Well, that got me thinking and talking about the not-so-ordinary reasons. Eugenie Clark started being interested in natural science and ichthyology when she was very young, just like you, and I think you’ll find that the same is true of many scientists and leaders in their fields. People who have a passion for something often came to that passion very early in life, and many of them were lucky enough to be encouraged in that passion from early on. So you might be different from the other kids because God has a plan for you to do something really special – like to become a marine biologist or entomologist – or even something else.
One of the things that is really, really cool about you, Magoo, is that you don’t just get excited about things yourself – you have an incredible gift for getting other people excited too. Just look at your Bug Clinic – even though most of your friends are more interested in the usual stuff, you have somehow managed to get them totally excited about the Bug Clinic. When you started drawing ocean creatures, all of your friends did the same thing and for weeks you came home with your backpack stuffed with drawings of sea life – “To Ben, From _____.” Maybe you’re going to wind up using that gift to make a difference by getting people excited about learning or about conservation.

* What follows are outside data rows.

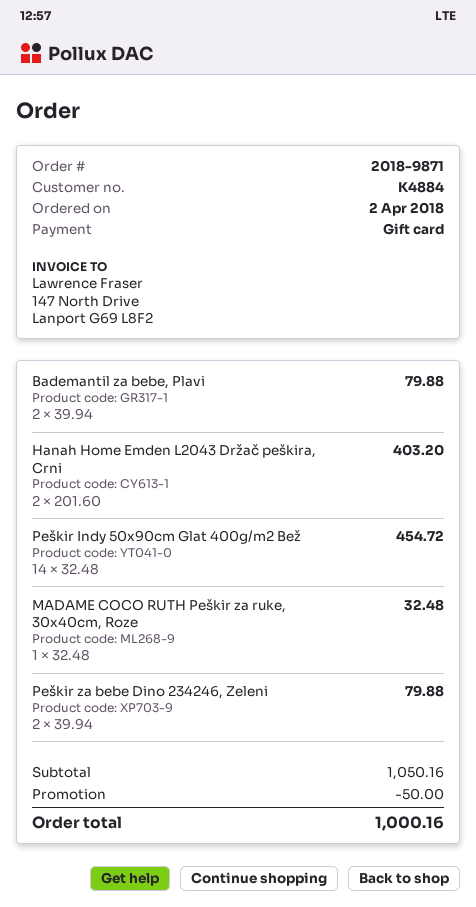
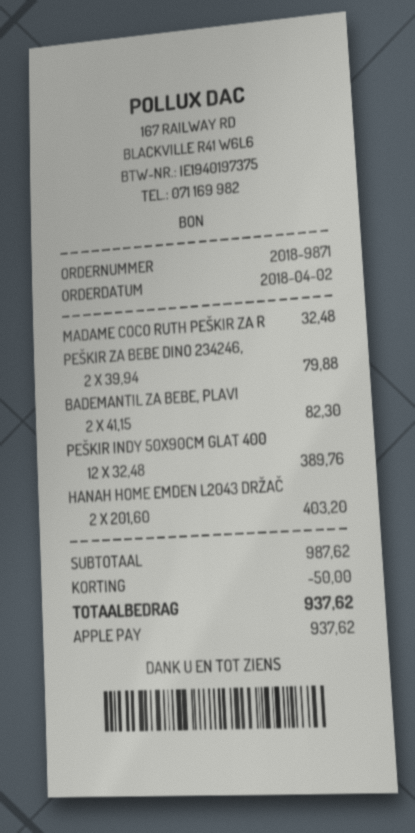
payment method: gift card -> Apple Pay
Bademantil za bebe, Plavi: 2 x 39.94 = 79.88 -> 2 x 41.15 = 82.30
Peškir Indy 50x90cm Glat 400g/m2 Bež: 14 x 32.48 = 454.72 -> 12 x 32.48 = 389.76
subtotal: 1050.16 -> 987.62
total: 1000.16 -> 937.62

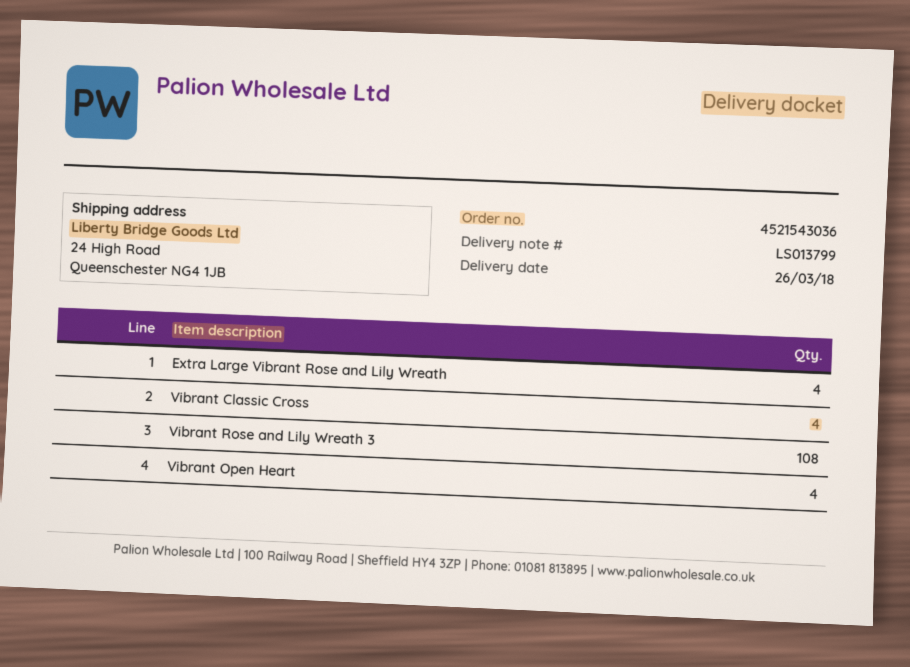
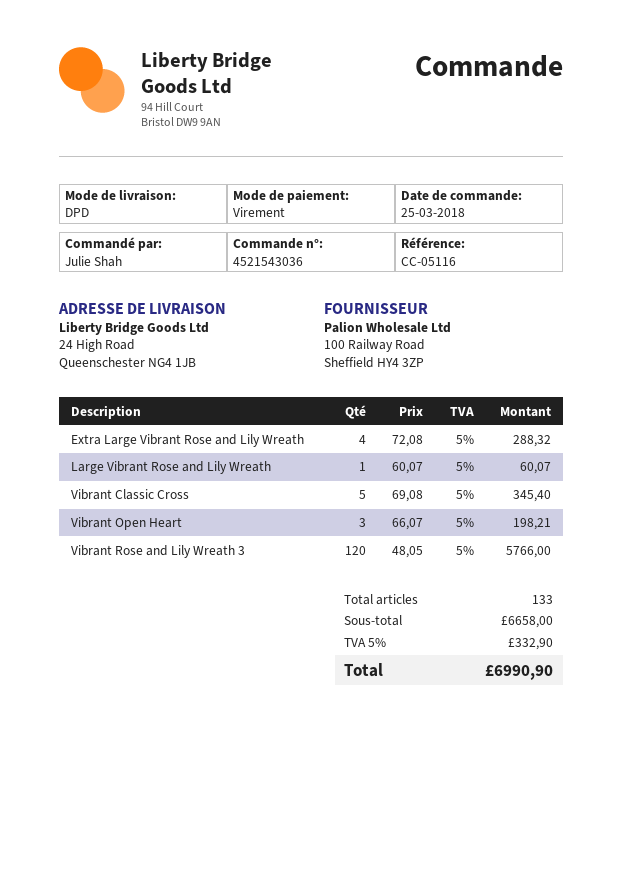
Vibrant Classic Cross: 4 -> 5
Vibrant Rose and Lily Wreath 3: 108 -> 120
Vibrant Open Heart: 4 -> 3
Large Vibrant Rose and Lily Wreath: none -> 1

That, of course, led to a conversation about conservation (say that 5 times fast!) and a decision to write a letter to your principal outlining ideas for improving your school’s Enviro Club (“All we ever do is collect the recycling bags from the classrooms and dump them in the bins!”). Oh, and you remembered that you’d better get started with your letter-writing campaign to Marineland. And I promised to tell you about Craig Kielberger later. I guess Free The Children will be next on our reading list.
As we walked from the parking lot into your school, Magoo, you pointed at yourself, grinned at me, and said, “This kid is more like a grown-up than a kid,” and then ran inside to show off your birthday cupcakes.
I’ll have to meet you halfway on that, my baby Ben Magoo.